Selon des documents judiciaires, les accusés qui possédaient et exploitaient le restaurant et les stewards ont utilisé diverses mesures coercitives de septembre 2016 à février 2018 pour forcer leurs victimes à travailler de longues heures et à pratiquer une activité physique intense sept jours sur sept. pas de salaire. En août 2016, les accusés ont persuadé les victimes, un parent du Guatemala et ses deux filles mineures, âgées de 15 et 8 ans, de venir aux États-Unis, permettant par erreur aux victimes une vie meilleure et faisant en sorte qu’elles entrent et restent aux États-Unis. États plus longtemps. visas d’entrée temporaires. Les accusés ont alors conspiré les uns avec les autres pour exposer les victimes à la dette gonflée qu’ils ont exigée des victimes tout en travaillant pour eux. Lorsque la victime adulte s’est plainte et a exprimé son intérêt à partir, l’accusé a menacé d’arrêter les victimes parce qu’elles restaient plus longtemps que le visa si elles ne restaient pas le même temps sept jours sur sept pour une somme modique. De même, les accusés ont gardé les deux victimes juvéniles travailler dans leurs entreprises au lieu d’aller à l’école, disant aux victimes qu’elles seraient retrouvées et arrêtées par les autorités de l’immigration si les victimes juvéniles essayaient d’aller à l’école. Les accusés ont logé les victimes dans une caravane délabrée, non chauffée et sans eau courante et les ont humiliées et humiliées devant les autres. Enfin, l’accusé a fait usage de la force et des menaces de force pour intimider les victimes. Par exemple, Nery Martinez Vasquez a battu les enfants avec un bâton sur lequel étaient écrits le nom et le surnom des enfants, avec la phrase “ce qui monte doit redescendre”.

“Les accusés ont utilisé la promesse d’une vie meilleure pour inciter la mère et ses enfants à se rendre aux États-Unis pour trahir leurs relations familiales et exploiter la situation précaire des victimes pour les opprimer et les humilier cruellement et détourner leurs profits”, a déclaré Clarke, l’assistante du procureur général. “Le travail forcé n’a pas sa place dans notre société civilisée. Cette punition montre clairement notre responsabilité de traduire les auteurs en justice et notre engagement à éradiquer la traite des êtres humains.

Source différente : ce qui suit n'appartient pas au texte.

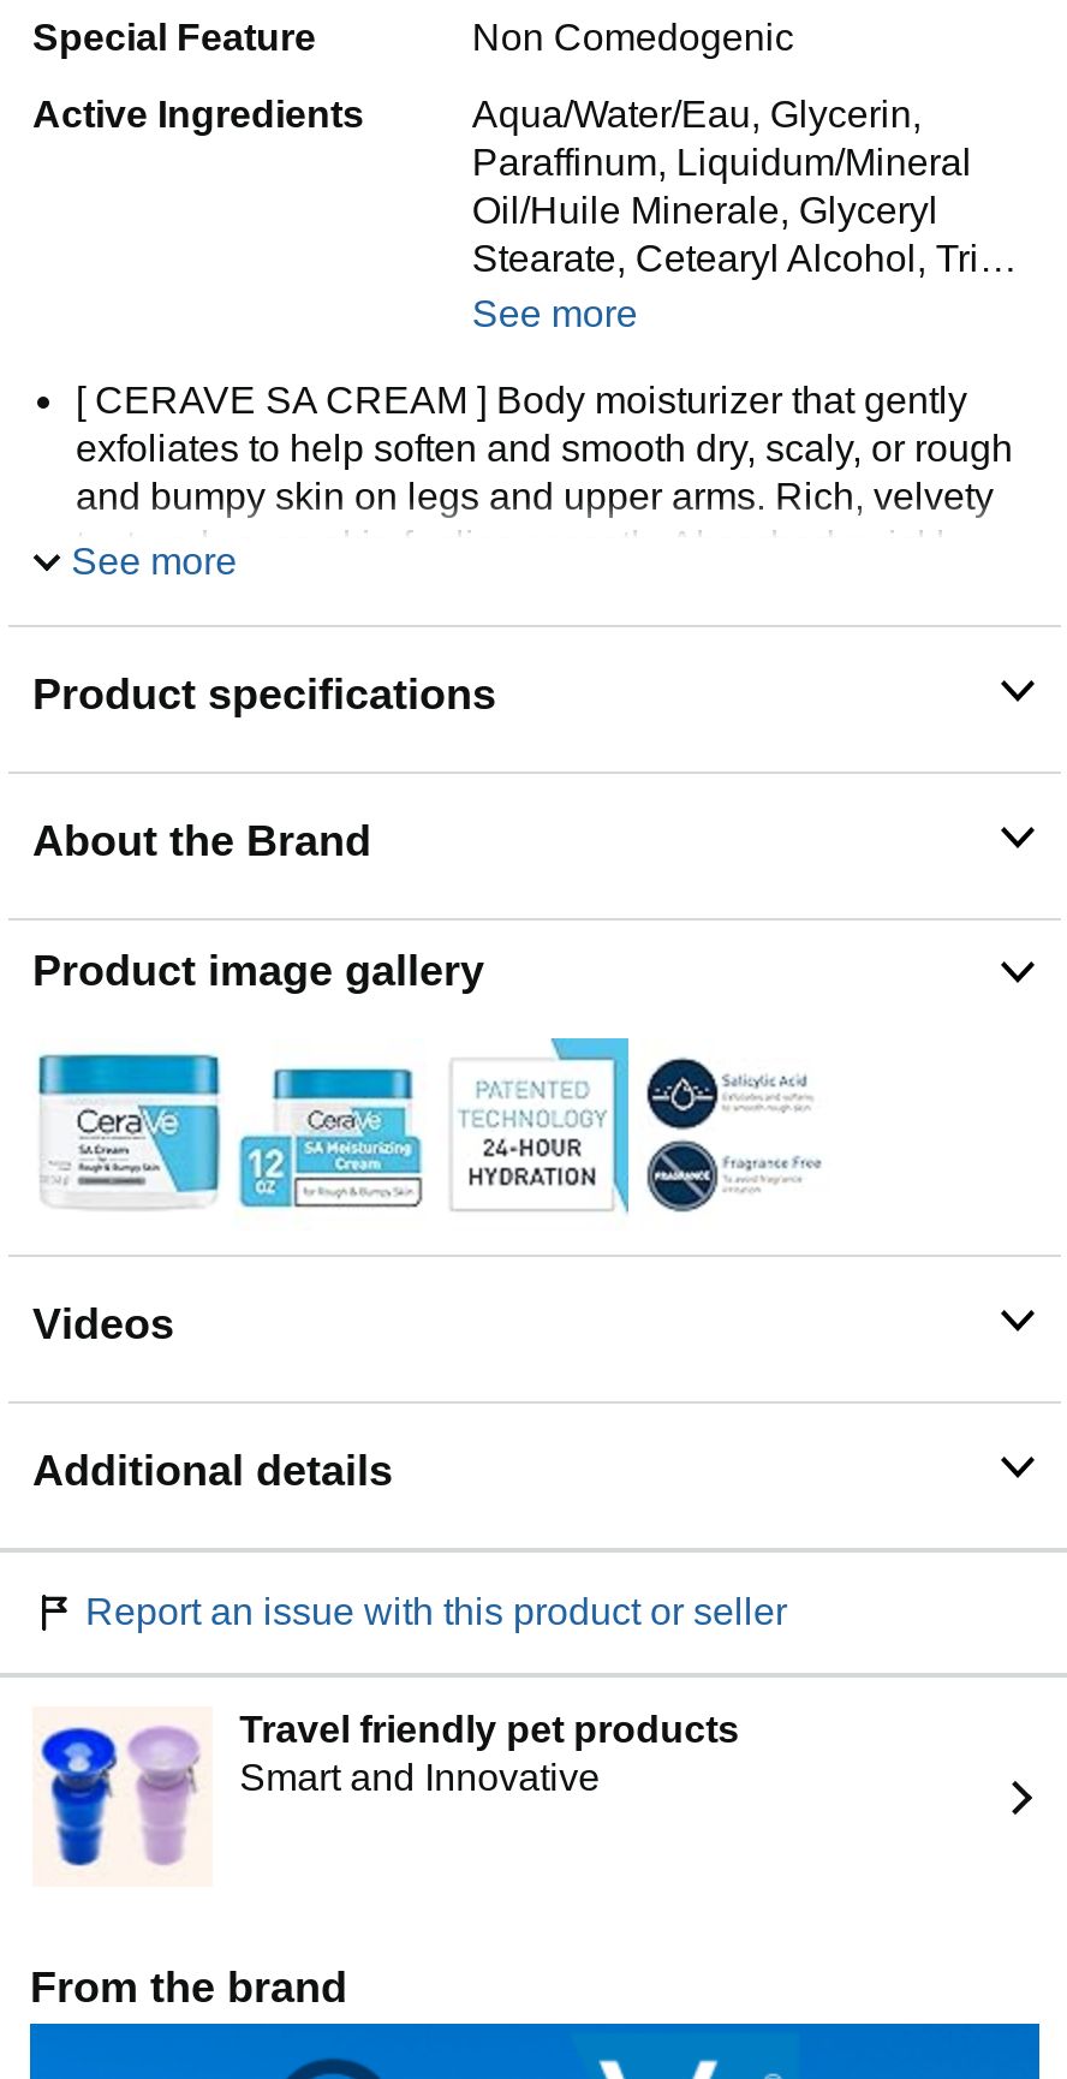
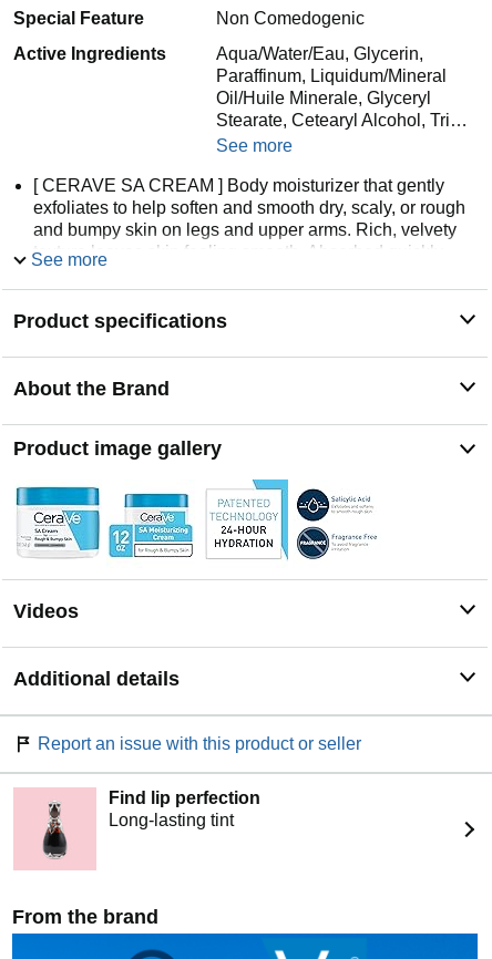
[37,1710,739,1882] [image] | Travel friendly pet products | Smart and Innovative -> [14,788,261,869] [image] | Find lip perfection | Long-lasting tint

“Ces accusés ont profité des victimes vulnérables, les forçant à gérer leur propre entreprise, ne leur versant pas de salaires et les privant des droits humains fondamentaux”, a déclaré Talbert, un avocat américain. “Ils ont maintenant été condamnés à des années de prison et ont payé des centaines de milliers de dollars de dommages et intérêts à leurs victimes. Le bureau du procureur américain poursuit son engagement à protéger et à protéger les membres vulnérables de notre société contre la traite des êtres humains, et nous apprécions le partenariat que nous avoir avec le Département des droits civils et le FBI l’issue de l’affaire.

“Nous espérons que le verdict d’aujourd’hui rassurera les victimes alors qu’elles continuent de reprendre leur vie en main”, a déclaré Sean Ragan, secrétaire de terrain du FBI à Sacramento. “Le travail forcé, une forme de traite des êtres humains, est une préoccupation majeure pour le FBI, mais il est difficile d’identifier et d’enquêter sans la coopération de victimes intimidantes qui croient que l’évasion n’est pas possible à cause des mensonges racontés par ces exploiteurs. Cette affaire souligne comment de tels crimes peuvent Le FBI est profondément engagé à demander justice pour toutes les victimes de la traite, quel que soit leur statut d’immigration ou leur origine, afin de leur fournir les soins et le soutien dont elles ont besoin pour se débarrasser de leurs exploiteurs.

Cette affaire est le résultat d’une enquête du FBI. L’affaire a été inculpée par les avocats américains Katherine T. Lydon et Audrey Hemesath dans l’est de la Californie et l’avocat Avner Shapiro du Département des droits civils.